Sadie sighed. Caitlin had not changed. She still traded on forced intimacies. As always, she’d proceeded right to the heart of the matter—that is, asked a leading question. For surely she knew, from Lil—who knew from Emily and Beth and Dave—that Ed was often away. “No, I stay at home with Jack. Ed’s a filmmaker, a producer.” She still felt odd, pretentious, saying this.
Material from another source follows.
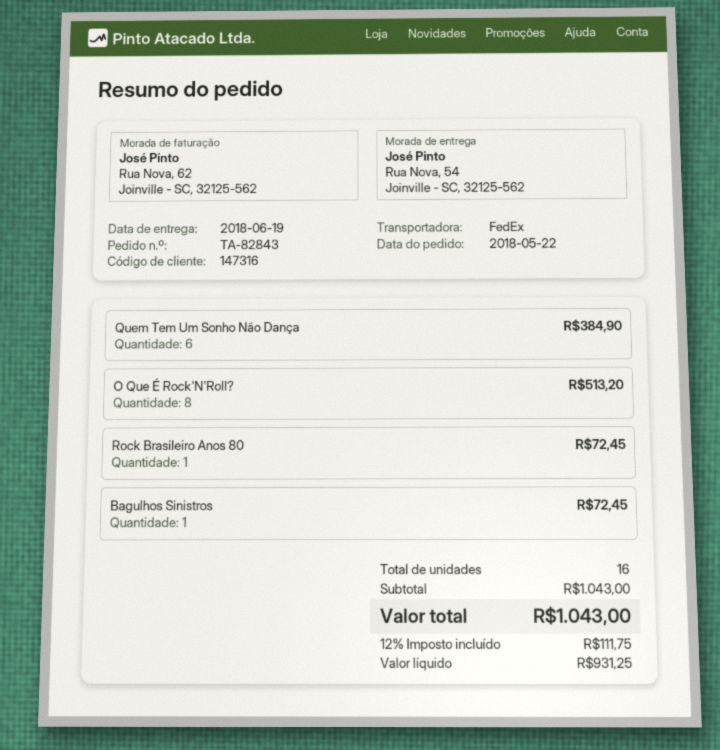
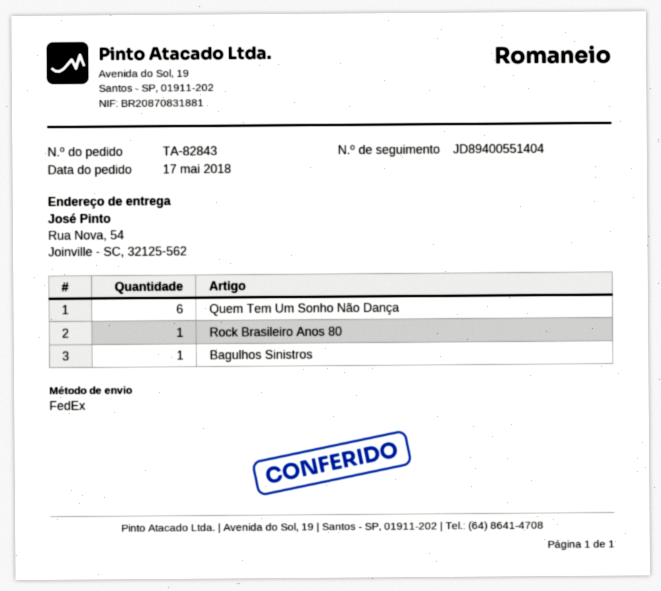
order date: 2018-05-22 -> 2018-05-17
O Que É Rock'N'Roll?: 8 -> none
It sounded so glamorous, so West Coast, though the reality was ludicrously far from it.
“I know,” said Caitlin. “I saw Command Enter .” She did not say whether she liked it or not, which, Sadie thought, was either an indication that she hadn’t or a Caitlin-style calculation, meant to keep Sadie on her guard. “What’s he doing now?”
“Actually, he just left this morning on a big shoot.”
“Where?”
“Bosnia. He’ll be gone for a few months.”
This seemed, strangely, to impress Caitlin. “Wow, but that’s rough. I start losing my mind if I’m alone with Ish for more than a few hours. But I guess it gets more fun when they’re older.”
“It does,” said Sadie, though she’d found those early months enjoyable, too, in a very different way. “Sorry, hold on—” She ran over to the play structure, where Jack stood at the edge of a too-high drop. “Jack, come to Mama,” she said, positioning herself by the toddler slide, which he promptly shot himself down, landing at her feet.
“Do you miss your job?” asked Caitlin. And though this question followed the line of their conversation, Sadie still felt somewhat startled by it. None of her friends had asked her this, not directly, nor had they questioned her when she’d decided that she couldn’t go back—or, rather, that she couldn’t stay. For she had gone back, when Jack was four months old, and stayed for three days, weeping into the phone, as the nanny—pretty, devout, with the lilting tones of the Caribbean—complained that Jack wouldn’t take the bottle (“I’ll just give him the formula, okay? Maybe he like that better”; “No!”) and Jack himself screamed. “Do you think you’ll go back?”